> Supplied records
● ● ●

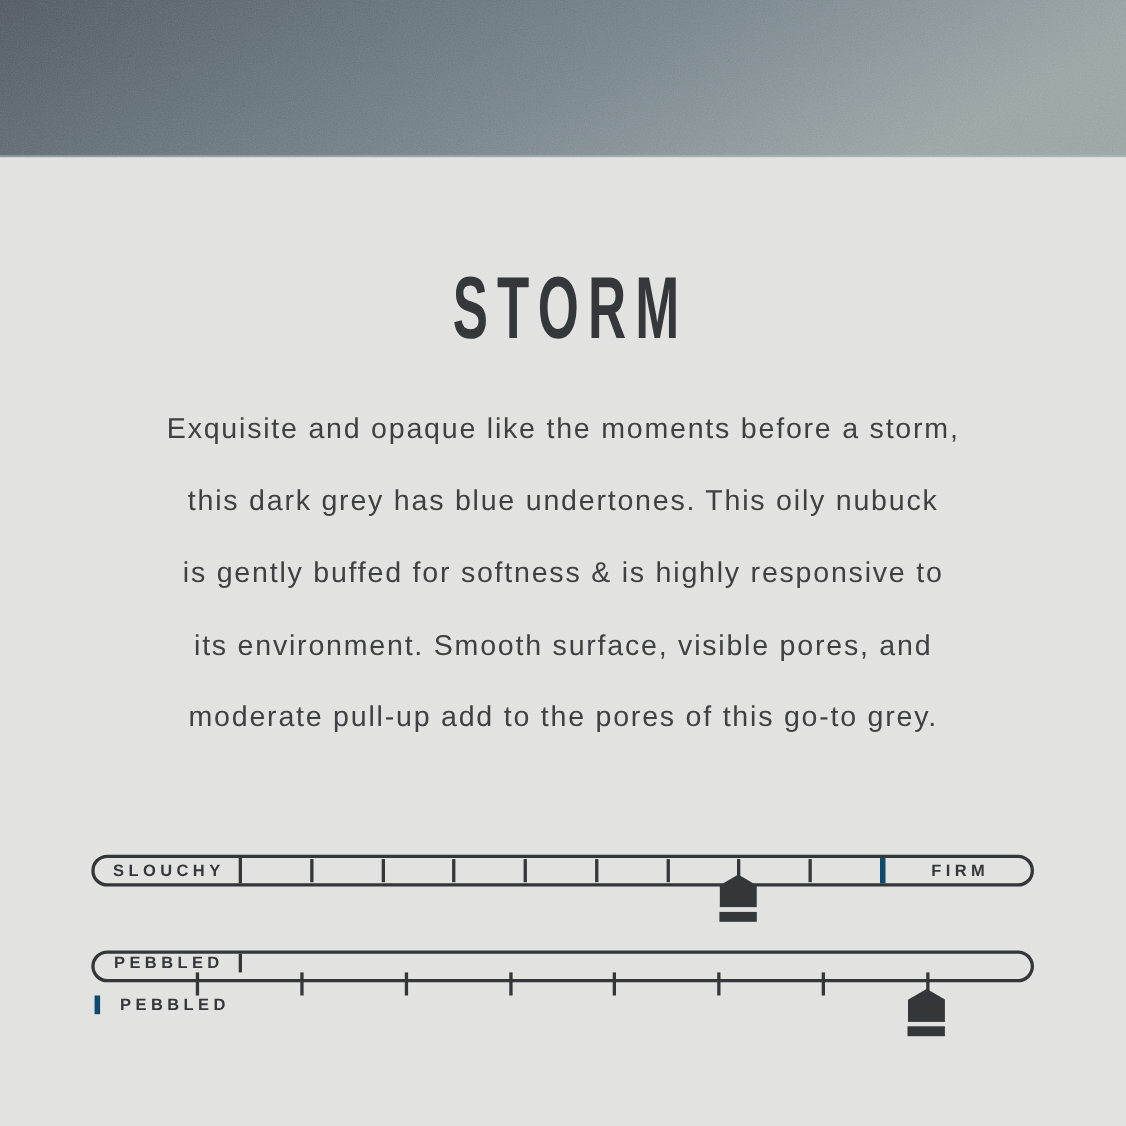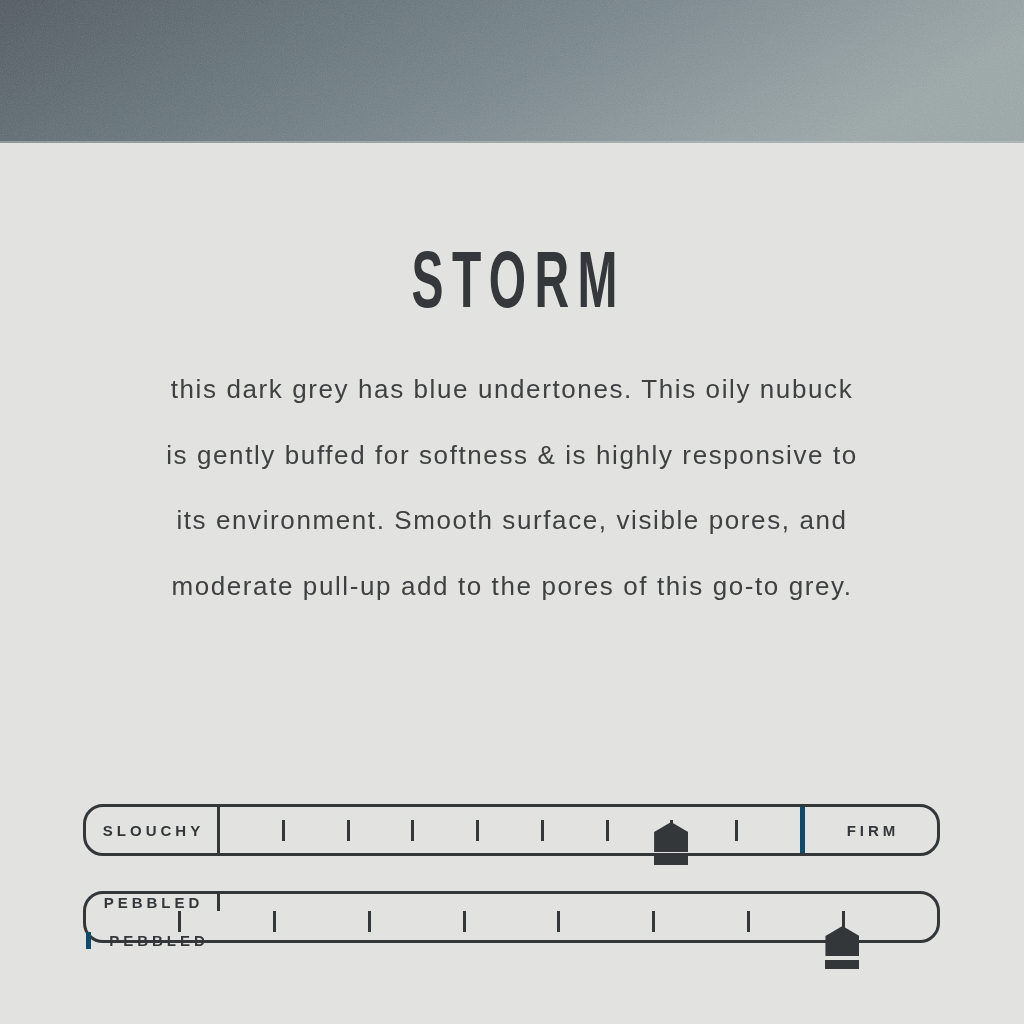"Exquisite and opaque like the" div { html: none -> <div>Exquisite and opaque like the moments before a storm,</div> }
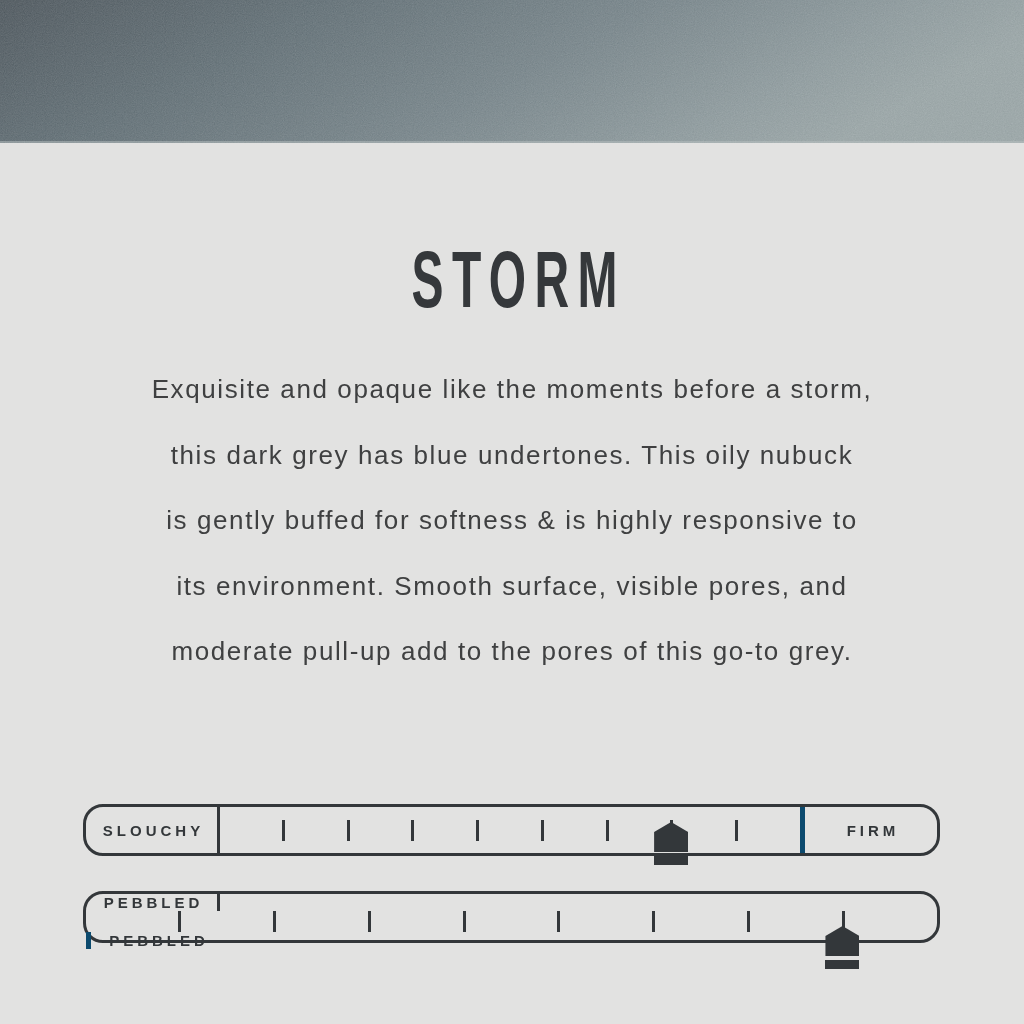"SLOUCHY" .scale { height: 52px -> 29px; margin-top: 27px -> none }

● ● ●

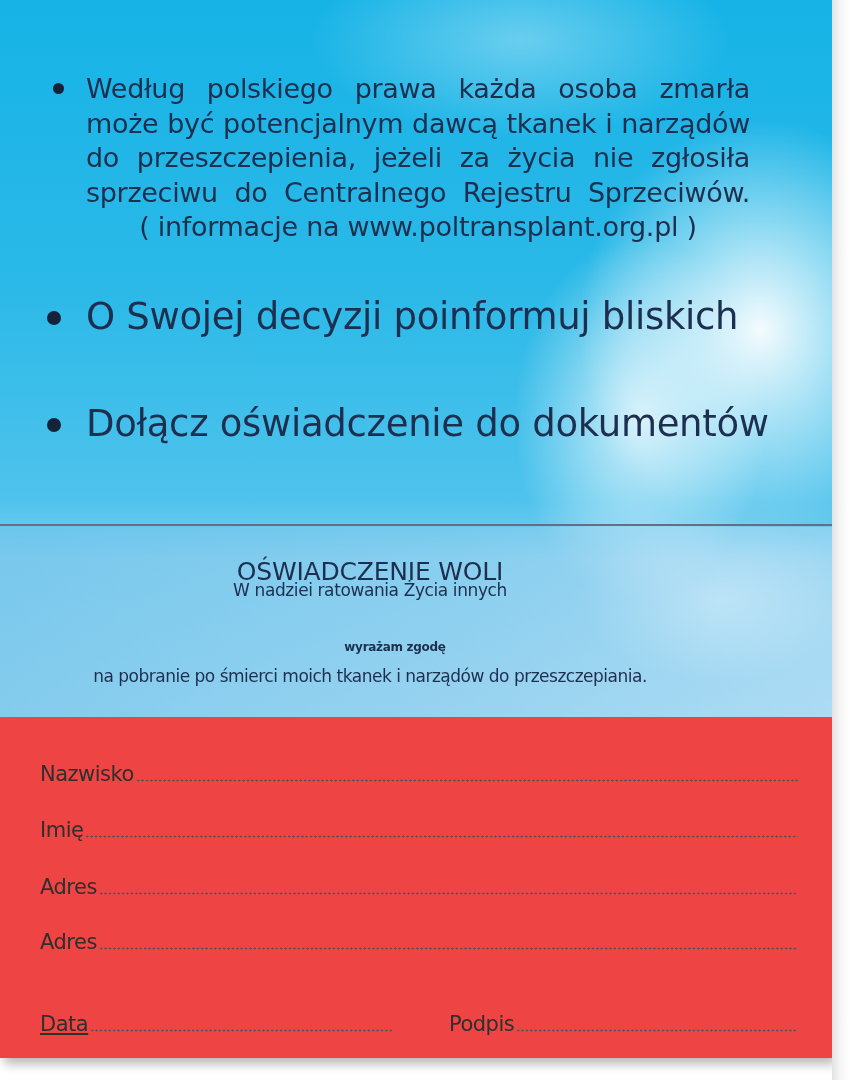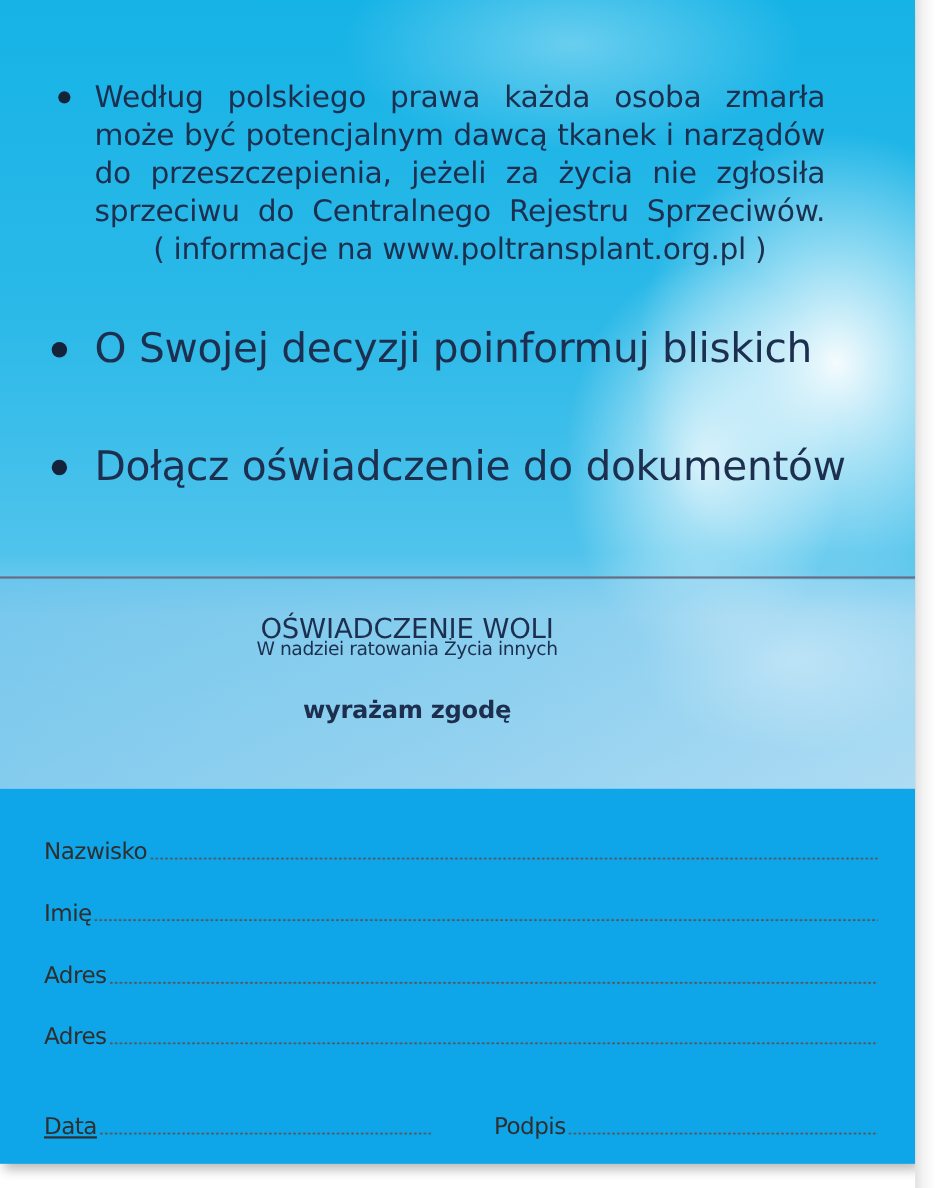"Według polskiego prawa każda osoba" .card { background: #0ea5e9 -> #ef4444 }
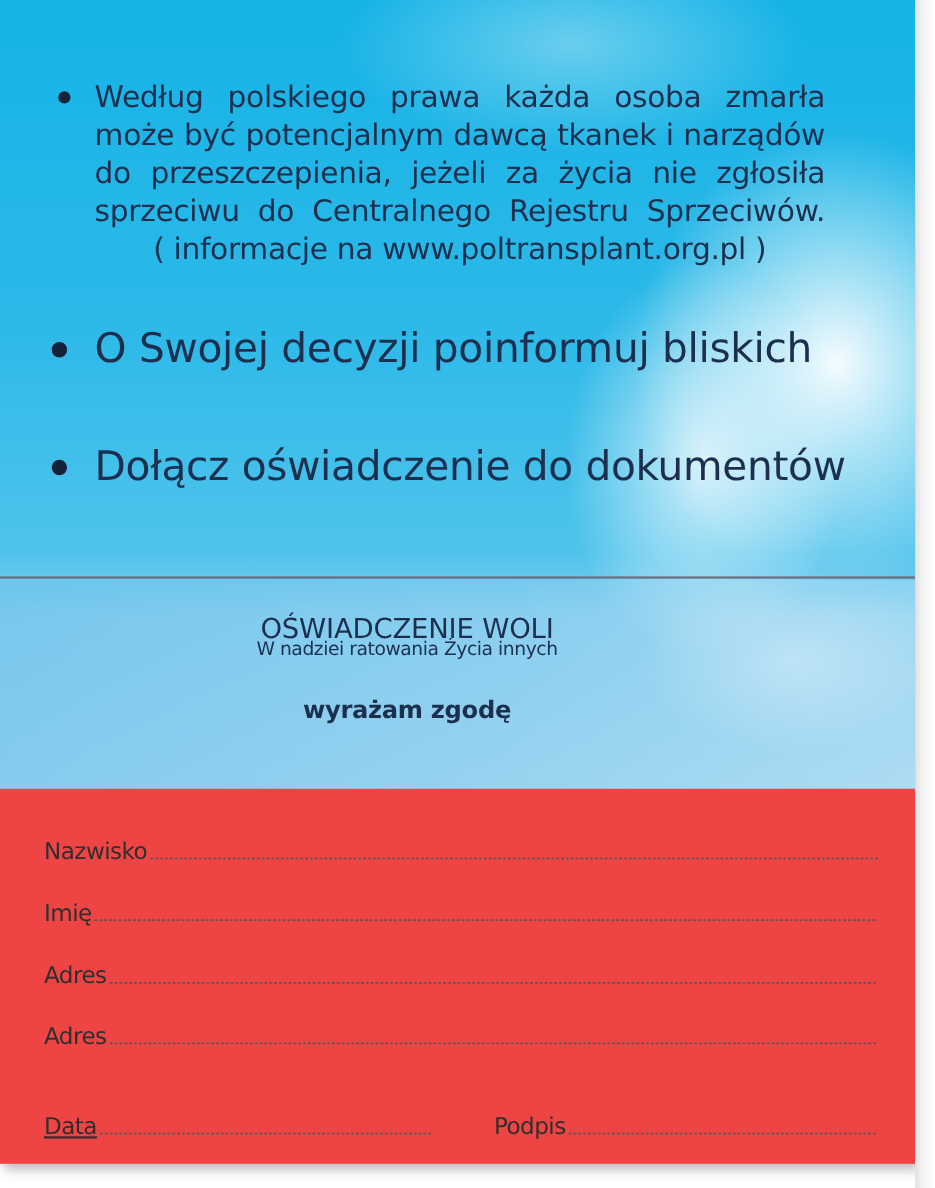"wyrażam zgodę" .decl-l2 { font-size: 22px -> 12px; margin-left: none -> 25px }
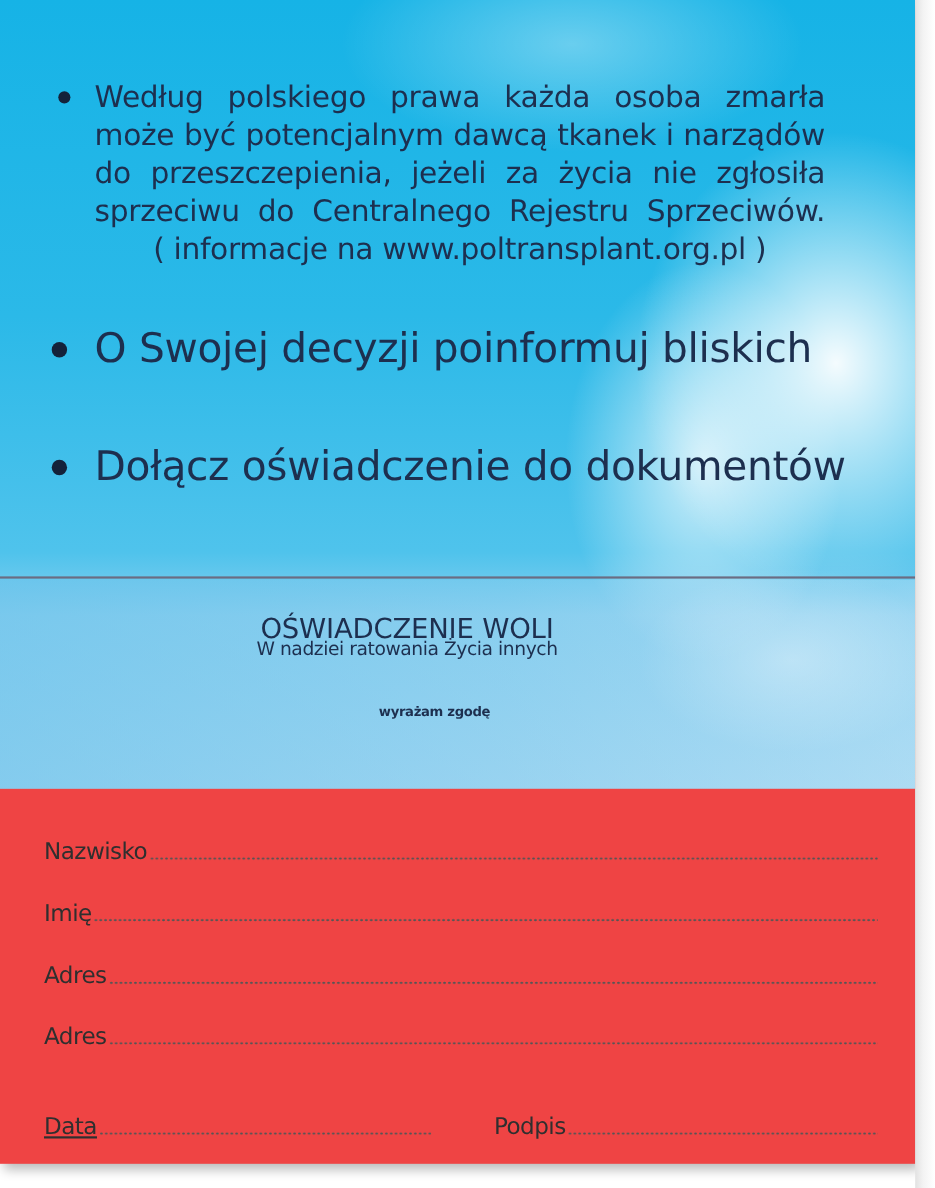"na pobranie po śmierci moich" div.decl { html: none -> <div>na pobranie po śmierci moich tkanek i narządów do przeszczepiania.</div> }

● ● ●

> What you will do
When you reach the line containing "none -> <div>Exquisite" in the entries above, begin restating word for word, and stop once the line containing "height: 52px ->" has been given. Omit the pictures.

> Result of this task
"Exquisite and opaque like the" div { html: none -> <div>Exquisite and opaque like the moments before a storm,</div> }
"SLOUCHY" .scale { height: 52px -> 29px; margin-top: 27px -> none }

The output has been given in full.